Stored items from a collection:
-- Opening Marker --

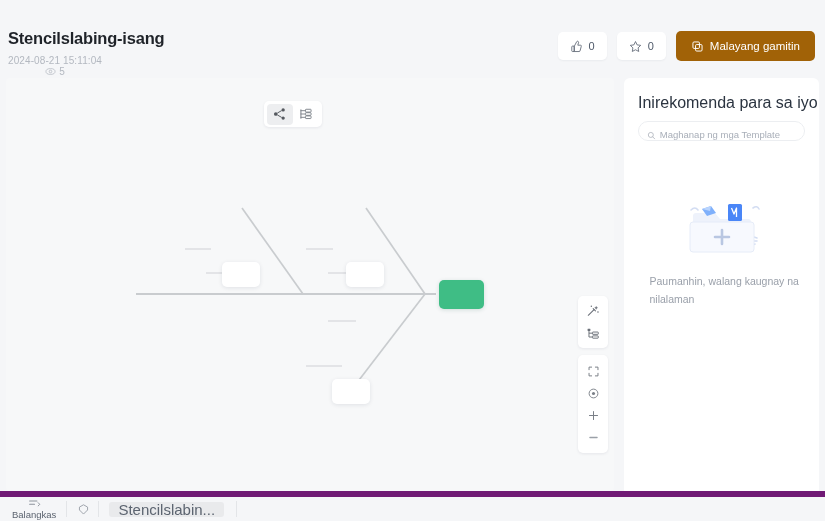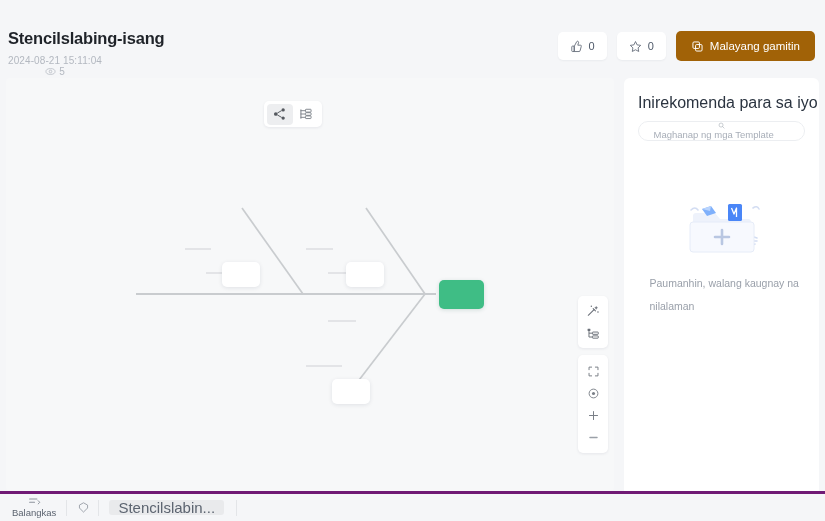--- a/index.html
+++ b/index.html
@@ -58,7 +58,7 @@
              background: #fff; border-radius: 6px 6px 0 0; overflow: hidden; }
   .sb-title { position: absolute; left: 14px; top: 16px; font-size: 16px; color: #2b3440; }
   .sb-search { position: absolute; left: 14px; top: 43px; width: 167px; height: 20px;
-               border: 1px solid #eceef1; border-radius: 10px; display: flex; align-items: center; padding: 0 8px; cursor: text; flex-direction: column; }
+               border: 1px solid #eceef1; border-radius: 10px; display: flex; align-items: flex-end; padding: 0 8px; cursor: text; }
   .sb-search input { border: none; outline: none; font-size: 9.5px; color: #868c96; background: transparent; width: 140px;
                      font-family: "Liberation Sans", sans-serif; margin-left: 4px; }
   .sb-search input::placeholder { color: #a8aeb8; }

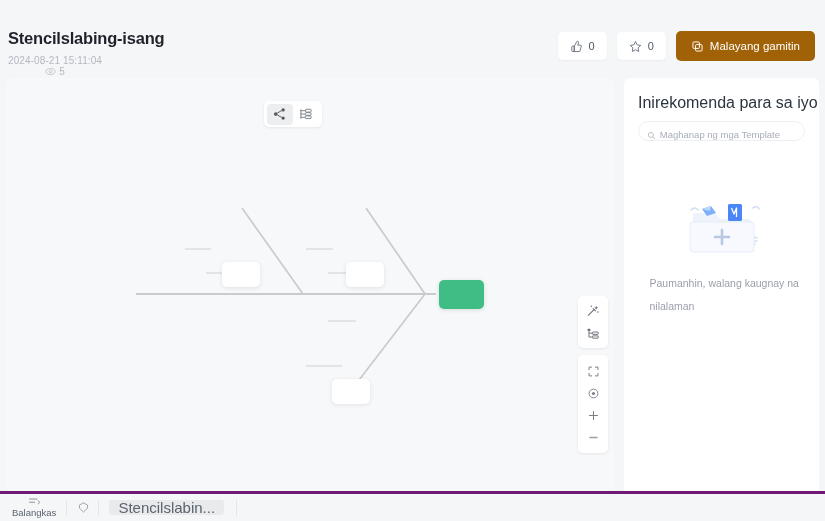--- a/index.html
+++ b/index.html
@@ -64,7 +64,7 @@
   .sb-search input::placeholder { color: #a8aeb8; }
 
   .empty-wrap { position: absolute; left: 0; top: 108px; width: 195px; display: flex; flex-direction: column; align-items: center; }
-  .empty-text { width: 160px; margin-top: 8px; font-size: 10.5px; line-height: 23px; color: #9aa0aa; text-align: left; padding-left: 8px; }
+  .empty-text { width: 160px; margin-top: 8px; font-size: 10.5px; line-height: 18px; color: #9aa0aa; text-align: left; padding-left: 8px; }
 
   .watermark { position: absolute; left: 0; bottom: 22px; width: 195px; text-align: center;
                font-family: "Liberation Serif", serif; font-size: 23px; color: #cfd2d6; letter-spacing: .2px; }

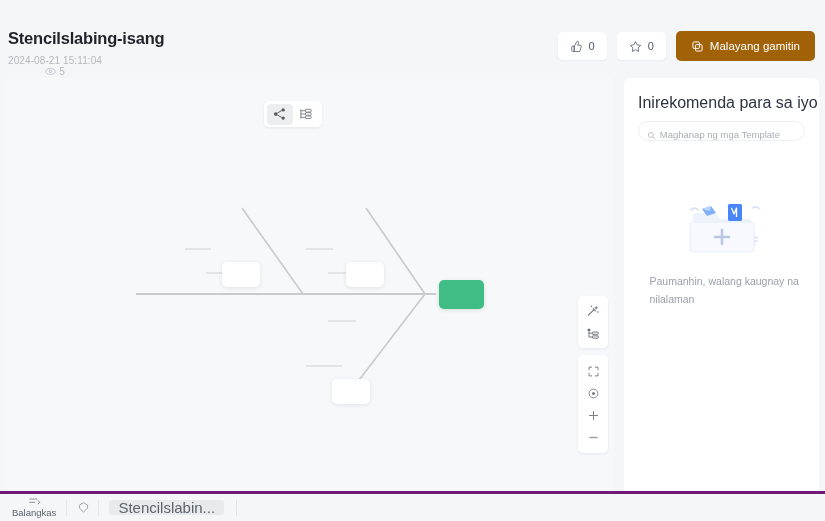--- a/index.html
+++ b/index.html
@@ -71,7 +71,7 @@
 
   
   .bottombar { position: absolute; left: 0; bottom: 0; width: 825px; height: 30px; background: #f5f6f8;
-               display: flex; align-items: center; border-top: 3px solid #701a75; }
+               display: flex; align-items: center; border-top: 6px solid #701a75; }
   .bb-outline { display: flex; flex-direction: column; align-items: center; margin-left: 12px; cursor: pointer; }
   .bb-outline .lbl { font-size: 9.5px; color: #5c6470; margin-top: 1px; }
   .bb-sep { width: 1px; height: 16px; background: #e3e5e8; margin: 0 10px; }

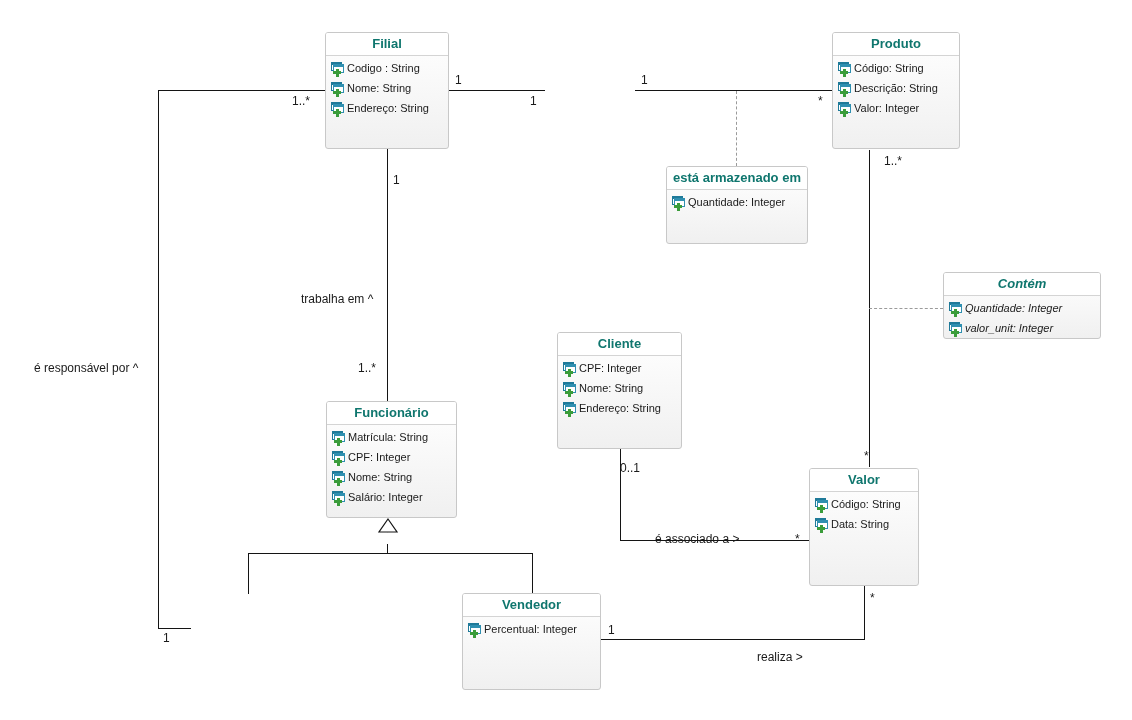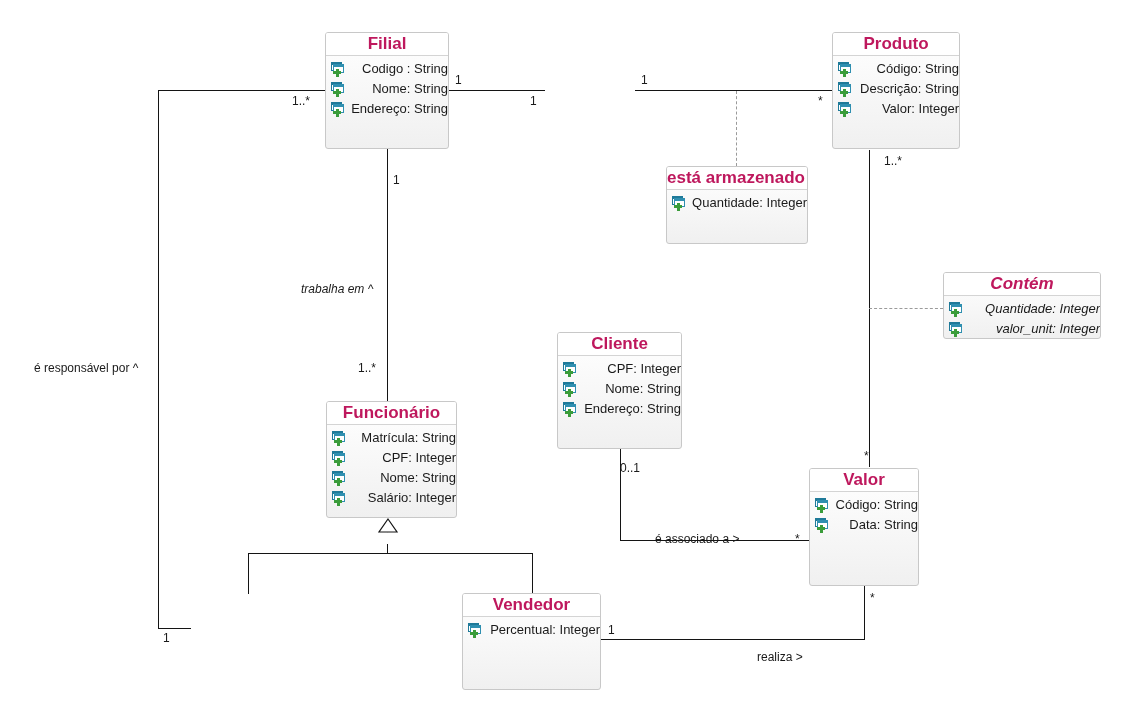--- a/index.html
+++ b/index.html
@@ -33,8 +33,8 @@
     line-height: 22px;
     text-align: center;
     font-weight: bold;
-    font-size: 17px;
-    color: #be185d;
+    font-size: 13px;
+    color: #0f766e;
     background: #ffffff;
     border-bottom: 1px solid #d4d4d4;
     white-space: nowrap;

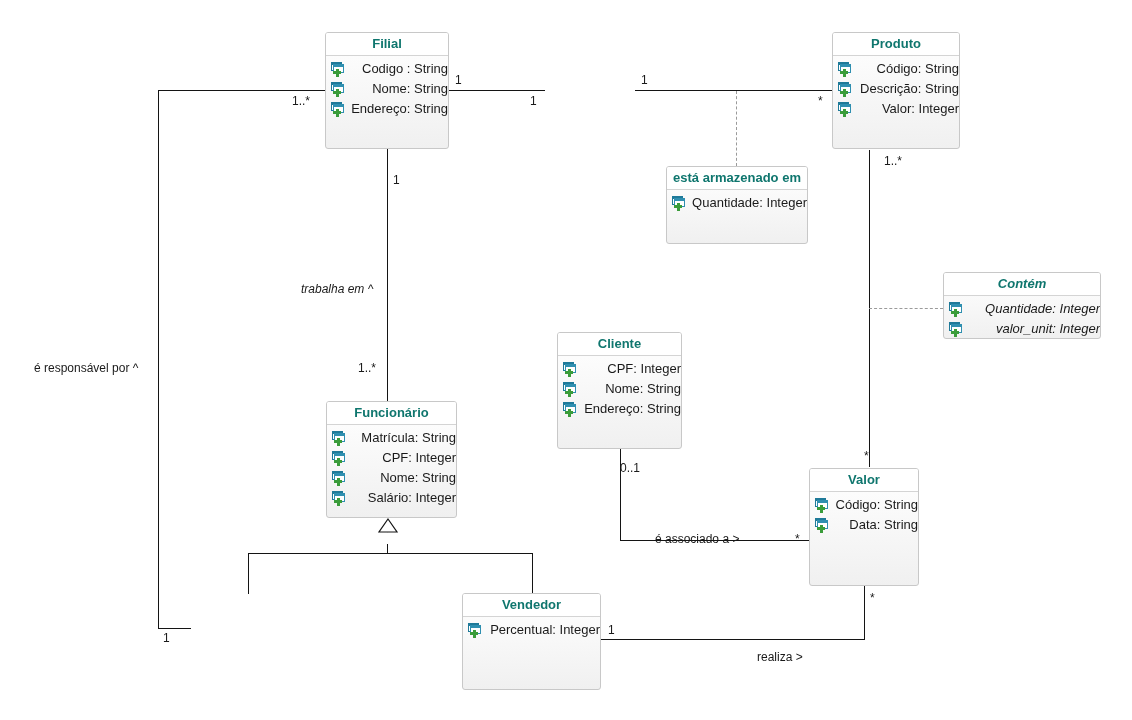--- a/index.html
+++ b/index.html
@@ -47,10 +47,9 @@
     align-items: center;
     height: 20px;
     padding-left: 4px;
-    font-size: 13px;
+    font-size: 11px;
     color: #1a1a1a;
     white-space: nowrap;
-    justify-content: space-between;
   }
   .attr-label { margin-left: 1px; }
 

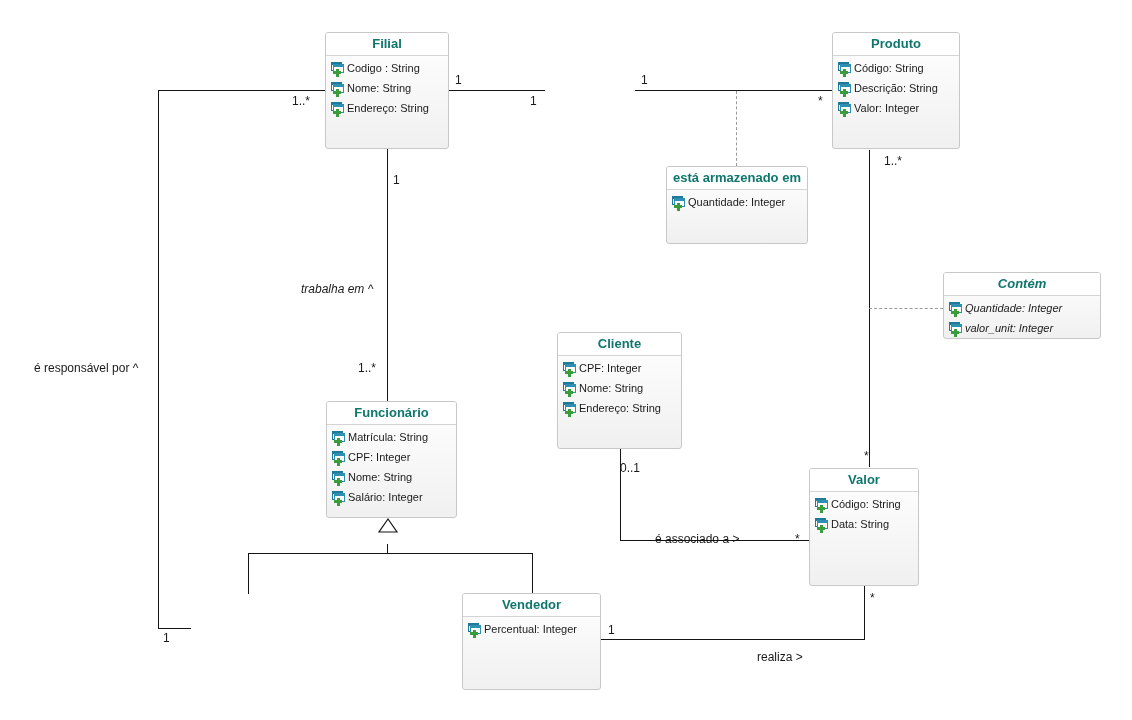--- a/index.html
+++ b/index.html
@@ -196,7 +196,7 @@
   <div class="mult" style="left:608px; top:624px;">1</div>
   <div class="mult" style="left:163px; top:632px;">1</div>
 
-  <div class="rel-label" style="left:301px; top:283px;font-style:italic;">trabalha em ^</div>
+  <div class="rel-label" style="left:301px; top:293px;">trabalha em ^</div>
   <div class="rel-label" style="left:34px;  top:362px;">é responsável por ^</div>
   <div class="rel-label" style="left:655px; top:533px;">é associado a &gt;</div>
   <div class="rel-label" style="left:757px; top:651px;">realiza &gt;</div>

-- Closing Marker --

* [Work task]:
Within the entries, find all lines holding "color" and copy each one.

* [Output below]:
   .sb-title { position: absolute; left: 14px; top: 16px; font-size: 16px; color: #2b3440; }
   .sb-search input { border: none; outline: none; font-size: 9.5px; color: #868c96; background: transparent; width: 140px;
   .sb-search input::placeholder { color: #a8aeb8; }
   .sb-search input::placeholder { color: #a8aeb8; }
-  .empty-text { width: 160px; margin-top: 8px; font-size: 10.5px; line-height: 23px; color: #9aa0aa; text-align: left; padding-left: 8px; }
+  .empty-text { width: 160px; margin-top: 8px; font-size: 10.5px; line-height: 18px; color: #9aa0aa; text-align: left; padding-left: 8px; }
                font-family: "Liberation Serif", serif; font-size: 23px; color: #cfd2d6; letter-spacing: .2px; }
   .bb-outline .lbl { font-size: 9.5px; color: #5c6470; margin-top: 1px; }
-    color: #be185d;
+    color: #0f766e;
     color: #1a1a1a;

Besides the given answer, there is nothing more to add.